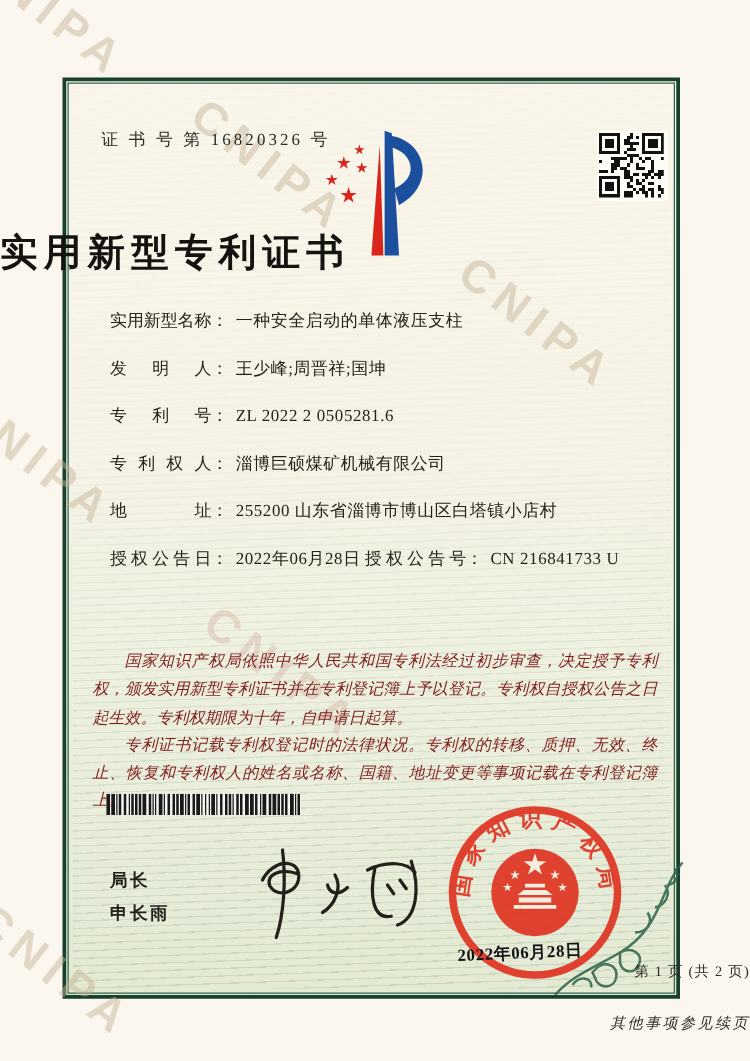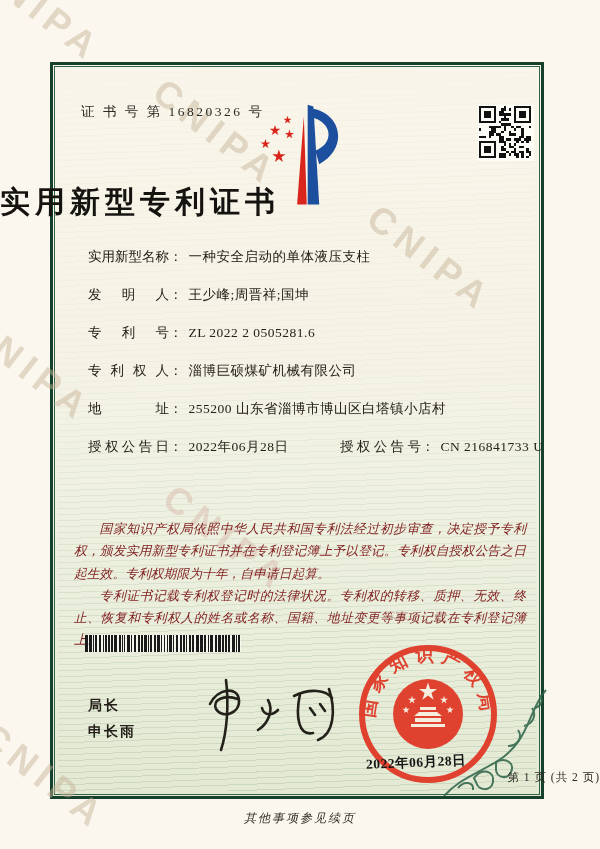"授权公告号： CN 216841733 U" .grant-right { margin-left: 48px -> none }
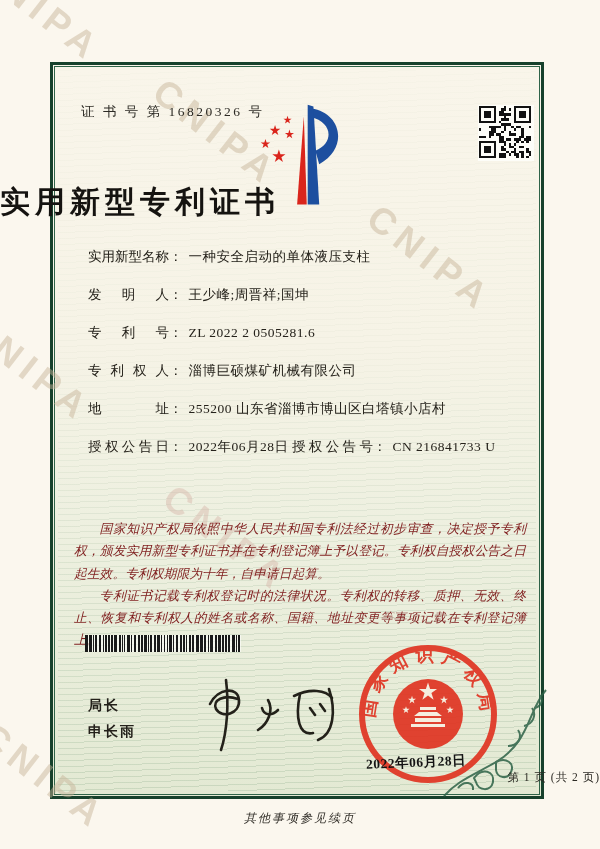"其他事项参见续页" .continuation { text-align: center -> right }
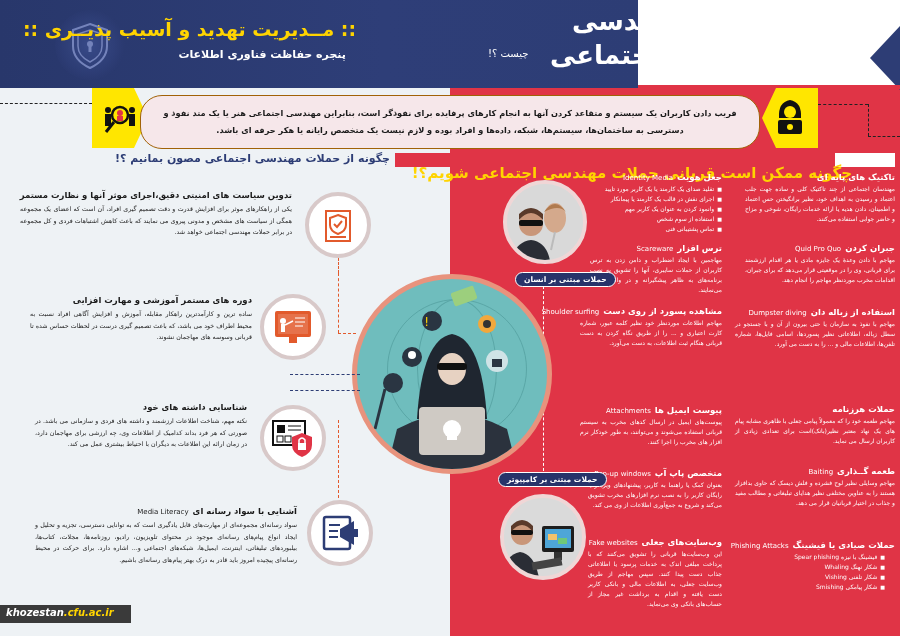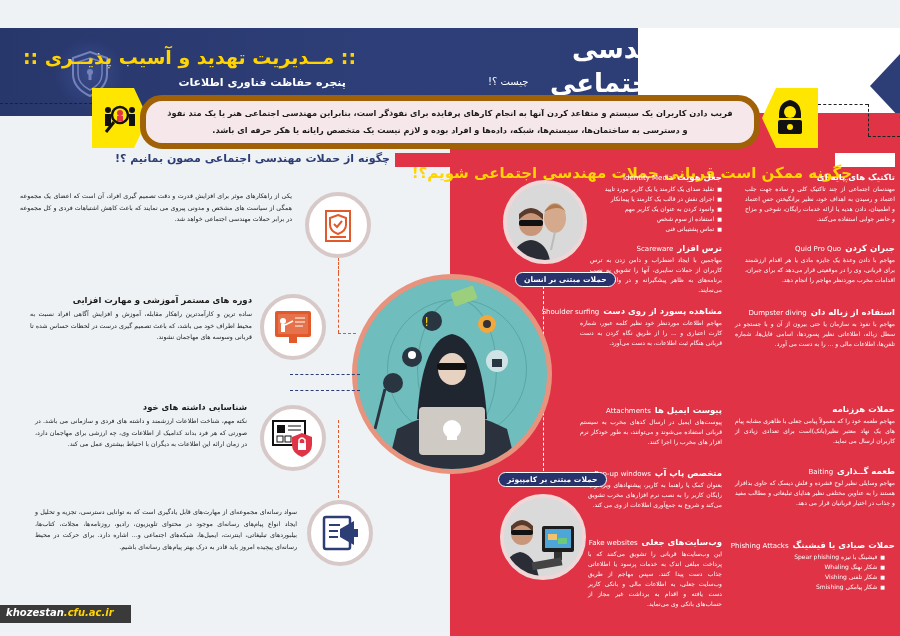":: مــدیریت تهدید و آسیب" .header { margin-top: 28px -> none }
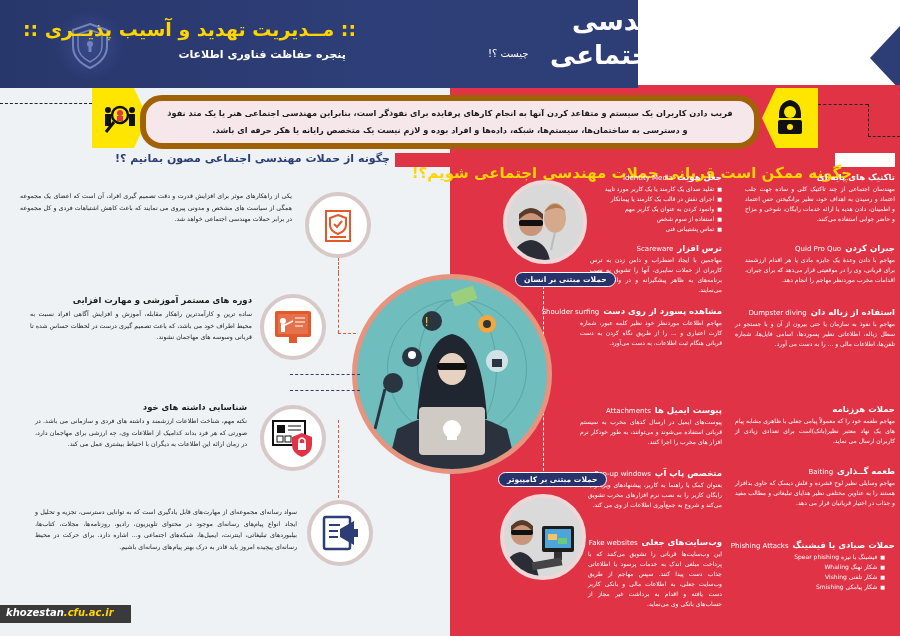"فریب دادن کاربران یک سیستم" .intro { border: 6px solid #a16207 -> 1px solid #a16207 }
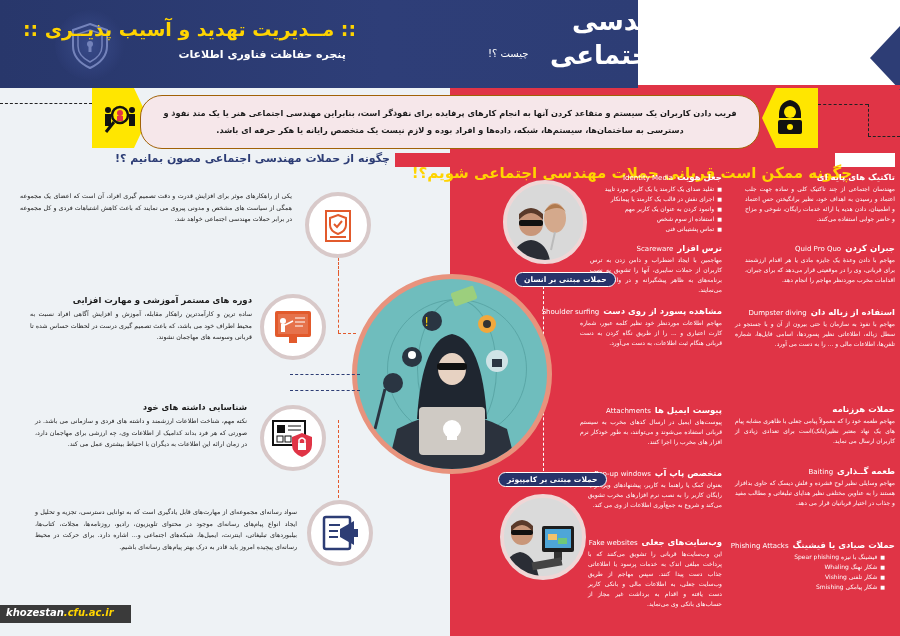"تدوین سیاست های امنیتی دقیق،اجرای" h4 { html: none -> <h4><span>تدوین سیاست های امنیتی دقیق،اجرای موثر آنها و نظارت مستمر</span></h4> }
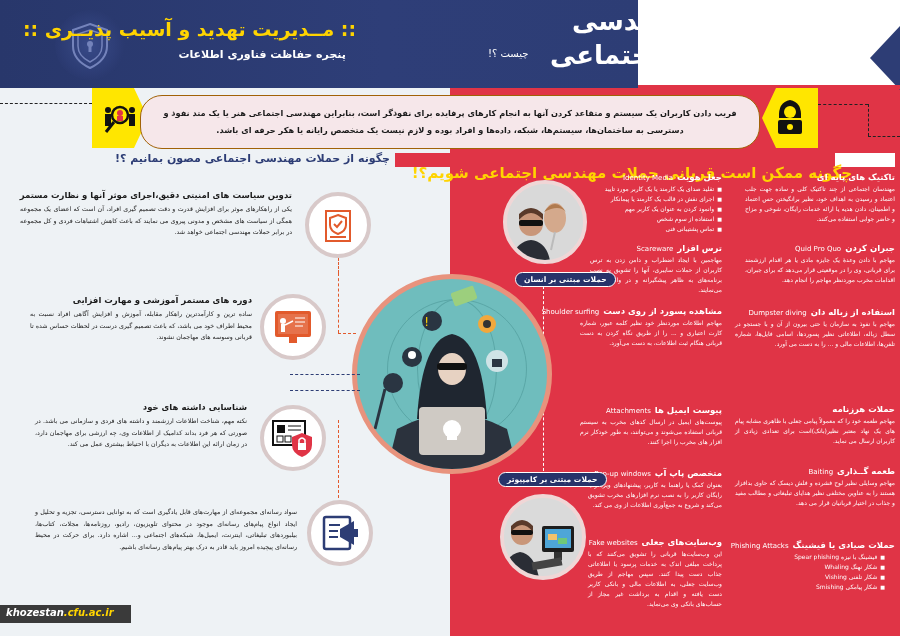"آشنایی با سواد رسانه ایMedia" h4 { html: none -> <h4><span>آشنایی با سواد رسانه ای</span><span>Media Literacy</span></h4> }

----------------

#### PROBLEM DETAILS:
Since the listing holds pictures, return everything else in it exactly and omit those.

#### SOLUTION FOR THIS EXERCISE:
"授权公告号： CN 216841733 U" .grant-right { margin-left: 48px -> none }
"其他事项参见续页" .continuation { text-align: center -> right }
":: مــدیریت تهدید و آسیب" .header { margin-top: 28px -> none }
"فریب دادن کاربران یک سیستم" .intro { border: 6px solid #a16207 -> 1px solid #a16207 }
"تدوین سیاست های امنیتی دقیق،اجرای" h4 { html: none -> <h4><span>تدوین سیاست های امنیتی دقیق،اجرای موثر آنها و نظارت مستمر</span></h4> }
"آشنایی با سواد رسانه ایMedia" h4 { html: none -> <h4><span>آشنایی با سواد رسانه ای</span><span>Media Literacy</span></h4> }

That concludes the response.